Un futuro complicato che deve passare attraverso un processo di disintegrazione dell’esistente. Il treno della trasformazione graduale e non traumatica verso il digitale è stato perso. Il giornalismo professionale si dovrà occupare sempre meno di produrre contenuti e sempre più di curare, verificare, selezionare, aggregare e cucire su misura l’offerta informativa per il lettore. Prevedo in generale un livellamento verso il basso delle retribuzioni, una riduzione delle funzioni e delle figure redazionali a favore di rapporti di partnership con liberi professionisti specializzati in diverse aree (sia tematiche che di competenze culturali e tecnologiche). La libera professione è il futuro del giornalismo, se il giornalismo professionale ha un futuro. In ogni caso, giornalisti non si è, il giornalismo si fa (atti di giornalismo, a prescindere da tesserino o qualifiche professionali) ed è una funzione democratica che non verrà mai meno. Lunga vita al giornalismo, magari non profit.

Come la tecnologia influenzerà i contenuti e le modalità di lavoro nelle redazioni?

In parte ho già risposto. La tecnologia è la nuova “rotativa”: non serve più possedere i mezzi di produzione industriale per svolgere la funzione mediatica, quindi il valore aggiunto per un’azienda editoriale sarà sempre più la sua capacità di essere / produrre piattaforme tecnologiche, prodotti ad alto contenuto tecnologico, strumenti ad uso e consumo degli utenti oltre che dei cd “giornalisti”. “il valore aggiunto per un’azienda editoriale sarà sempre più la sua capacità di essere/produrre piattaforme tecnologiche”Nelle redazioni serviranno sempre più figure specifiche nel settore della programmazione (ingegneri informatici, per banalizzare), al punto che gli stessi giornalisti dovranno affinare queste competenze per poter dialogare con i programmatori. Altra figura importante è l’analista dei dati, non può esistere un prodotto giornalistico efficace che non sia data-driven e analytics-driven. Le metriche saranno sempre più centrali per la distribuzione dei contenuti, così come gli algoritmi. Non dimentichiamo che esistono già robot in grado di scrivere articoli (finanziari, sportivi) di senso compiuto.

Alla ricerca del Sacro Graal della sostenibilità: dai paywall al native advertising, quale via per salvare le testate?
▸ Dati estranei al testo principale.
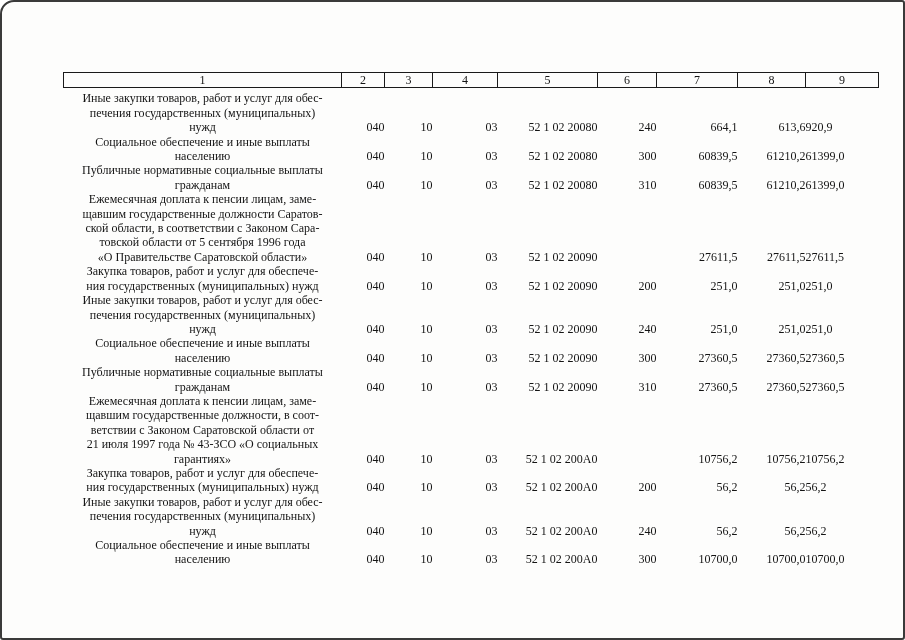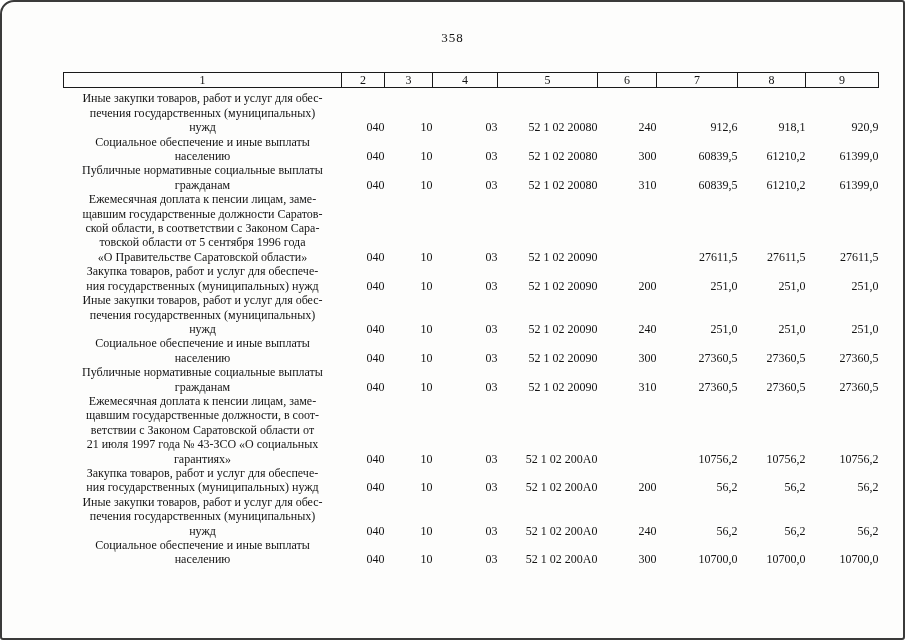--- a/index.html
+++ b/index.html
@@ -62,29 +62,27 @@
     padding-right: 3px;
   }
   td.c2, td.c3, td.c4, td.c5, td.c6 {
     text-align: right;
   }
   td.c7, td.c8 {
     text-align: right;
     padding-right: 7px;
   }
   td.c9 {
-    text-align: right;
     padding-right: 12px;
   }
 </style>
 </head>
 <body>
 
 <div class="page">
-  <div class="page-number">358</div>
 
   <table class="budget-table">
     <colgroup>
       <col style="width:278px">
       <col style="width:43px">
       <col style="width:48px">
       <col style="width:65px">
       <col style="width:100px">
       <col style="width:59px">
       <col style="width:81px">
@@ -107,22 +105,22 @@
     <tbody>
         <tr>
           <td class="name">Иные закупки товаров, работ и услуг для обес-
 печения государственных (муниципальных)
 нужд</td>
           <td class="c2">040</td>
           <td class="c3">10</td>
           <td class="c4">03</td>
           <td class="c5">52 1 02 20080</td>
           <td class="c6">240</td>
-          <td class="c7">912,6</td>
-          <td class="c8">918,1</td>
+          <td class="c7">664,1</td>
+          <td class="c8">613,6</td>
           <td class="c9">920,9</td>
         </tr>
         <tr>
           <td class="name">Социальное обеспечение и иные выплаты
 населению</td>
           <td class="c2">040</td>
           <td class="c3">10</td>
           <td class="c4">03</td>
           <td class="c5">52 1 02 20080</td>
           <td class="c6">300</td>

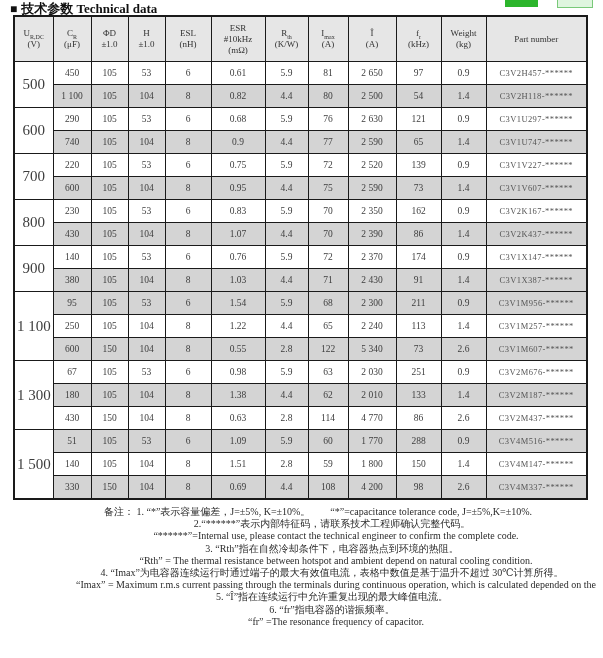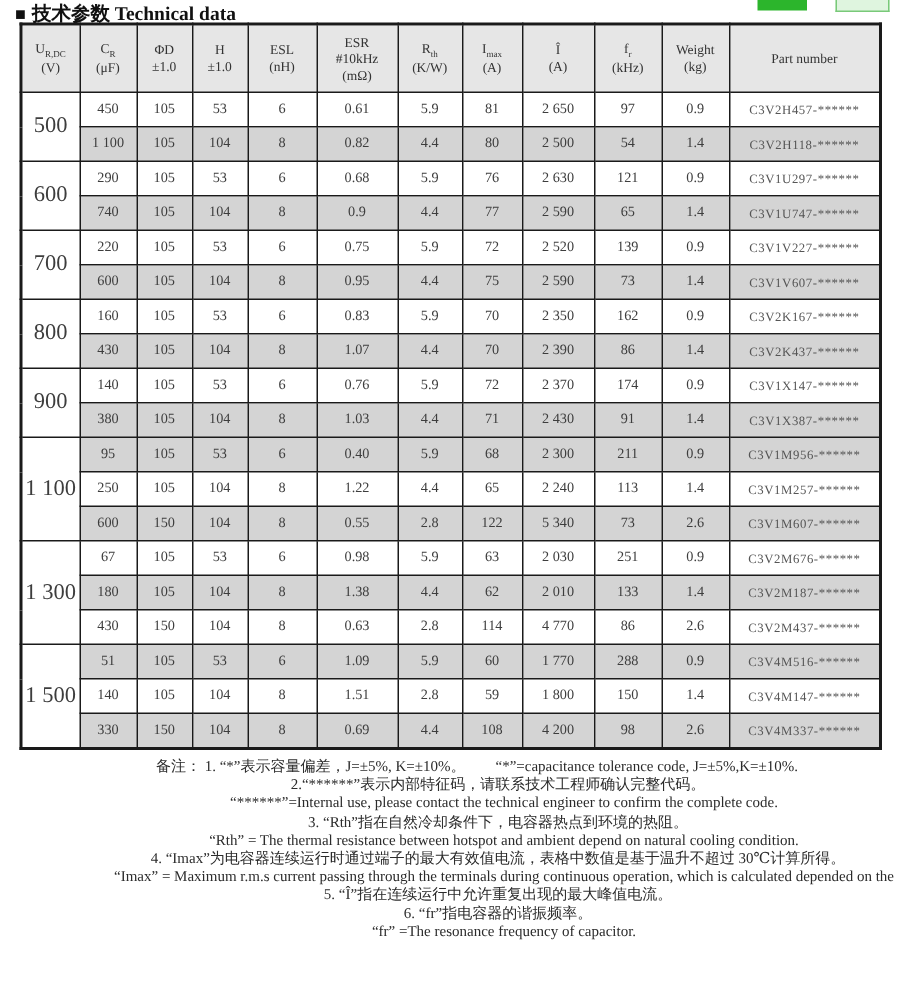--- a/index.html
+++ b/index.html
@@ -178,21 +178,21 @@
           <td>0.95</td>
           <td>4.4</td>
           <td>75</td>
           <td>2 590</td>
           <td>73</td>
           <td>1.4</td>
           <td class="pn">C3V1V607-******</td>
         </tr>
         <tr>
           <td rowspan="2" class="vcell">800</td>
-          <td>160</td>
+          <td>230</td>
           <td>105</td>
           <td>53</td>
           <td>6</td>
           <td>0.83</td>
           <td>5.9</td>
           <td>70</td>
           <td>2 350</td>
           <td>162</td>
           <td>0.9</td>
           <td class="pn">C3V2K167-******</td>
@@ -236,21 +236,21 @@
           <td>91</td>
           <td>1.4</td>
           <td class="pn">C3V1X387-******</td>
         </tr>
         <tr class="shaded">
           <td rowspan="3" class="vcell">1 100</td>
           <td>95</td>
           <td>105</td>
           <td>53</td>
           <td>6</td>
-          <td>0.40</td>
+          <td>1.54</td>
           <td>5.9</td>
           <td>68</td>
           <td>2 300</td>
           <td>211</td>
           <td>0.9</td>
           <td class="pn">C3V1M956-******</td>
         </tr>
         <tr>
           <td>250</td>
           <td>105</td>

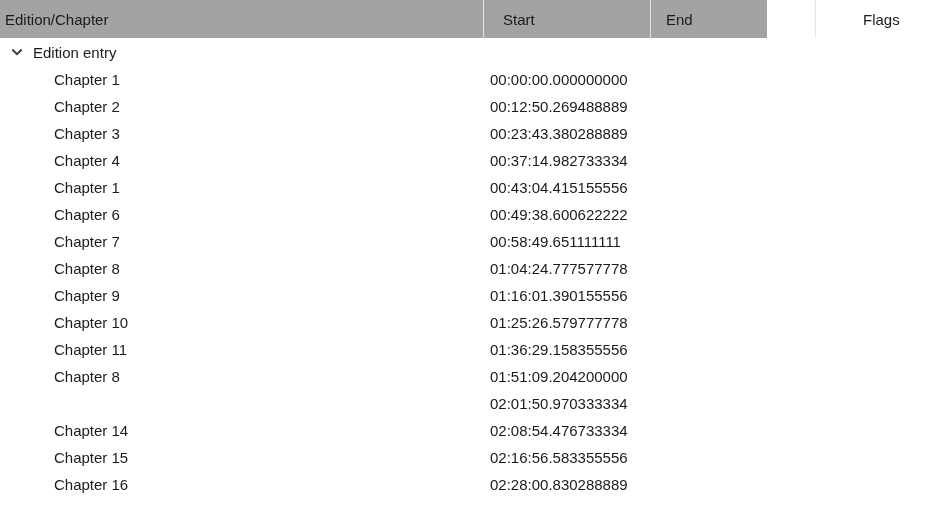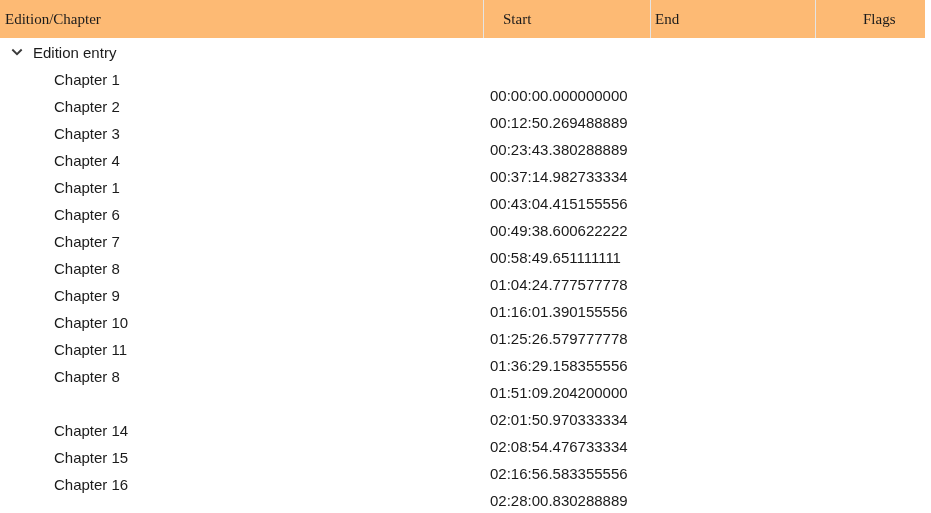--- a/index.html
+++ b/index.html
@@ -21,42 +21,41 @@
     position: relative;
     width: 931px;
     height: 513px;
     background: #ffffff;
   }
 
   
   .header-row {
     position: relative;
     height: 38px;
-    background: #fdba74;
-    width: 925px;
-    font-family: Liberation Serif, serif;
+    background: #a3a3a3;
+    width: 767px;
   }
   .header-cell {
     position: absolute;
     top: 0;
     height: 38px;
     display: flex;
     align-items: center;
     font-size: 15px;
     color: #1b1b1b;
     white-space: nowrap;
     box-sizing: border-box;
   }
   .header-cell .h-label {
     line-height: 1;
     padding-top: 1px;
   }
   .hc-name  { left: 0px;   width: 483px; padding-left: 5px; }
   .hc-start { left: 483px; width: 167px; padding-left: 7px; margin-left: 13px; }
-  .hc-end   { left: 650px; width: 165px; padding-left: 5px; }
+  .hc-end   { left: 650px; width: 165px; padding-left: 16px; }
   .hc-flags { left: 856px; width: 116px; padding-left: 7px; text-align: center; }
 
   .col-divider {
     position: absolute;
     top: 0;
     width: 1px;
     height: 38px;
     background: #e4e4e4;
   }
   .cd-1 { left: 483px; }
@@ -83,21 +82,21 @@
     align-items: center;
     font-size: 15px;
     color: #1b1b1b;
     white-space: nowrap;
     box-sizing: border-box;
     overflow: hidden;
   }
   .cell .c-text { line-height: 1; padding-top: 1px; }
 
   .c-name  { left: 0px;   width: 483px; text-align: center; }
-  .c-start { left: 483px; width: 167px; padding-left: 7px; margin-top: 16px; }
+  .c-start { left: 483px; width: 167px; padding-left: 7px; }
   .c-end   { left: 650px; width: 165px; padding-left: 7px; }
   .c-flags { left: 815px; width: 116px; padding-left: 7px; }
 
   
   .level-0 .c-name { padding-left: 33px; }
   .level-1 .c-name { padding-left: 54px; }
 
   
   .expander {
     position: absolute;

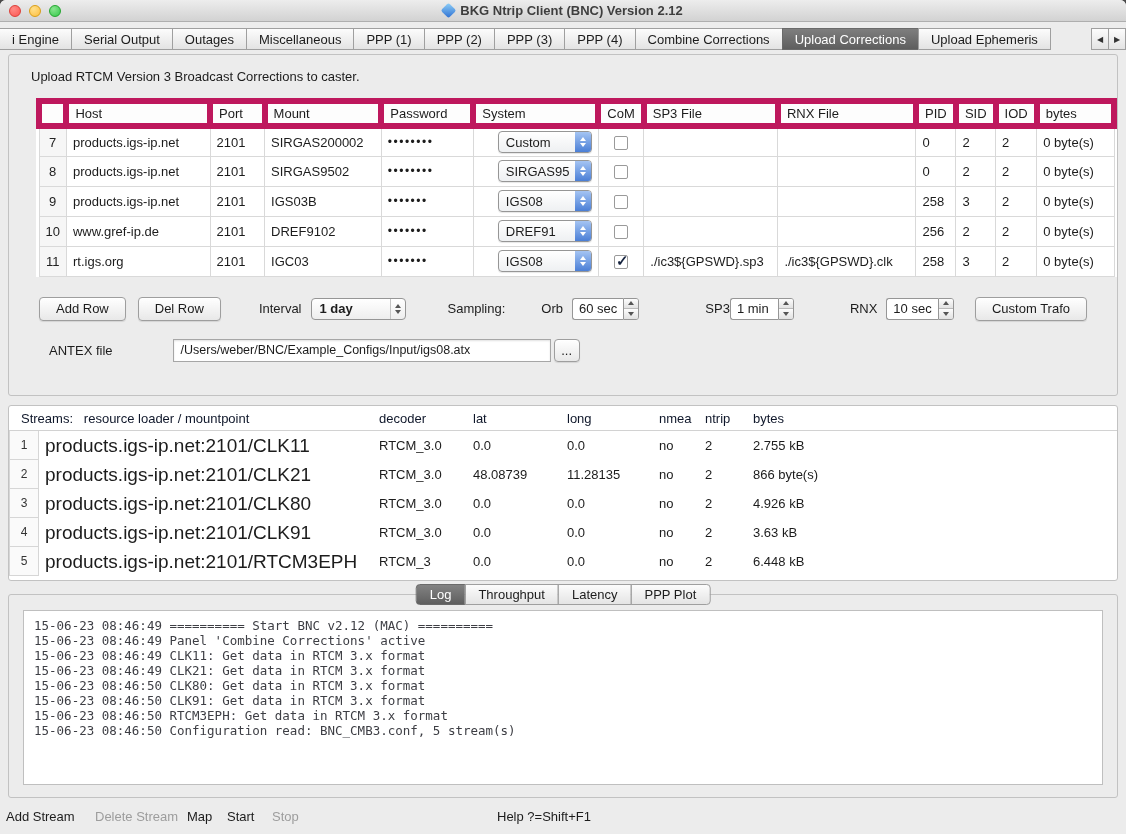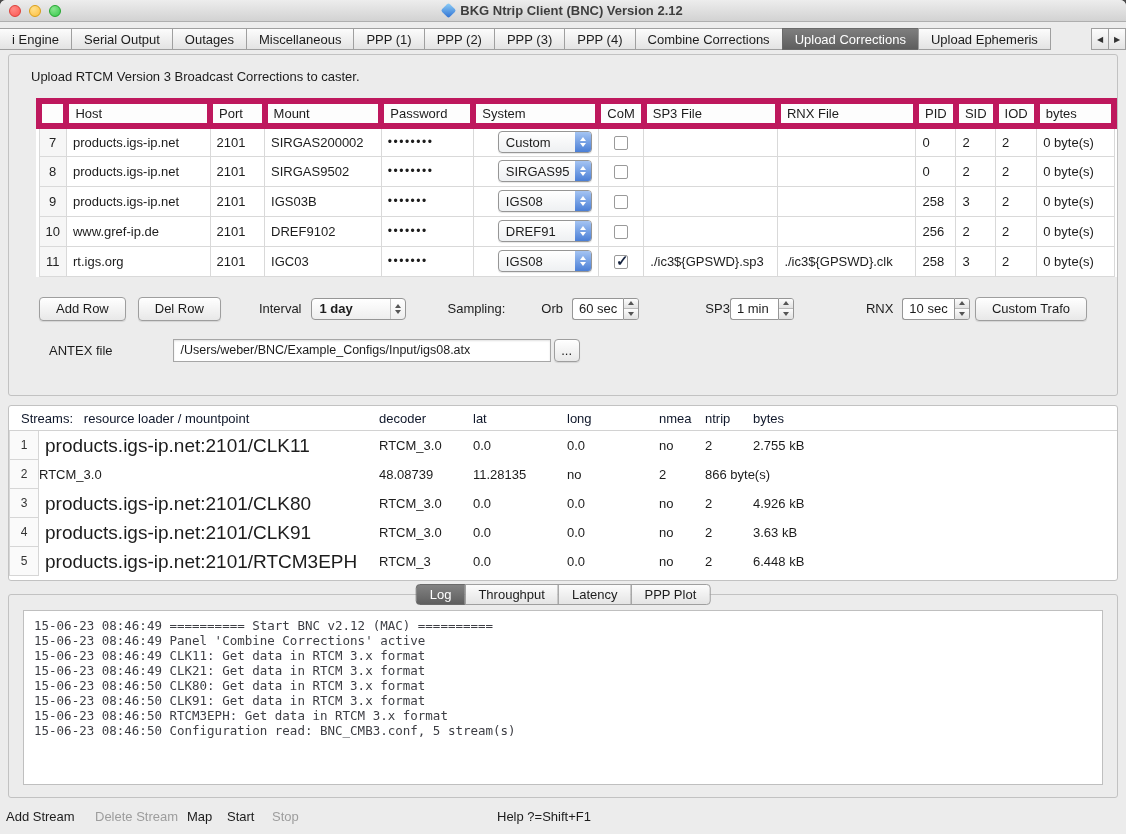--- a/index.html
+++ b/index.html
@@ -320,21 +320,21 @@
           <span class="val">1 min</span>
           <span class="steps">
             <span class="step">
               <i class="tri-up"></i>
             </span>
             <span class="step">
               <i class="tri-dn"></i>
             </span>
           </span>
         </span>
-      <span class="lbl" style="margin-left:72px">RNX</span>
+      <span class="lbl" style="margin-left:56px">RNX</span>
       <span class="spin" style="margin-left:9px">
           <span class="val">10 sec</span>
           <span class="steps">
             <span class="step">
               <i class="tri-up"></i>
             </span>
             <span class="step">
               <i class="tri-dn"></i>
             </span>
           </span>
@@ -365,20 +365,21 @@
       <span class="s-mount">products.igs-ip.net:2101/CLK11</span>
       <span class="s-cell">RTCM_3.0</span>
       <span class="s-cell">0.0</span>
       <span class="s-cell">0.0</span>
       <span class="s-cell">no</span>
       <span class="s-cell">2</span>
       <span class="s-cell">2.755 kB</span>
     </div>
     <div class="s-grid s-row">
       <span class="s-num">2</span>
+      <span class="s-mount">products.igs-ip.net:2101/CLK21</span>
       <span class="s-cell">RTCM_3.0</span>
       <span class="s-cell">48.08739</span>
       <span class="s-cell">11.28135</span>
       <span class="s-cell">no</span>
       <span class="s-cell">2</span>
       <span class="s-cell">866 byte(s)</span>
     </div>
     <div class="s-grid s-row">
       <span class="s-num">3</span>
       <span class="s-mount">products.igs-ip.net:2101/CLK80</span>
Non c’è più il pesce grosso (vendita diretta più pubblicità), bisogna cercare tanti pesci piccoli. Ma più di tutto sarà importante costruire rapporti di fiducia con i propri sostenitori: non chiedere loro di pagare qualcosa, ma offrire l’opportunità di contribuire – anche economicamente – a un progetto nel quale credono. E’ il modello membership, in sostanza. Per quanto riguarda il mercato pubblicitario, va “riconquistato” attraverso modalità completamente nuove, che oggi per esempio si chiamano “programmatic”: all’inserzionista va offerto il cliente giusto al momento giusto sulla giusta piattaforma, con precisione chirurgica e tempismo. Il modo tradizionale di vendere la pubblicità non è più competitivo. Infine, sarà sempre più importante il fund-raising, sia di base che attraverso fondazioni, enti non profit e benefattori.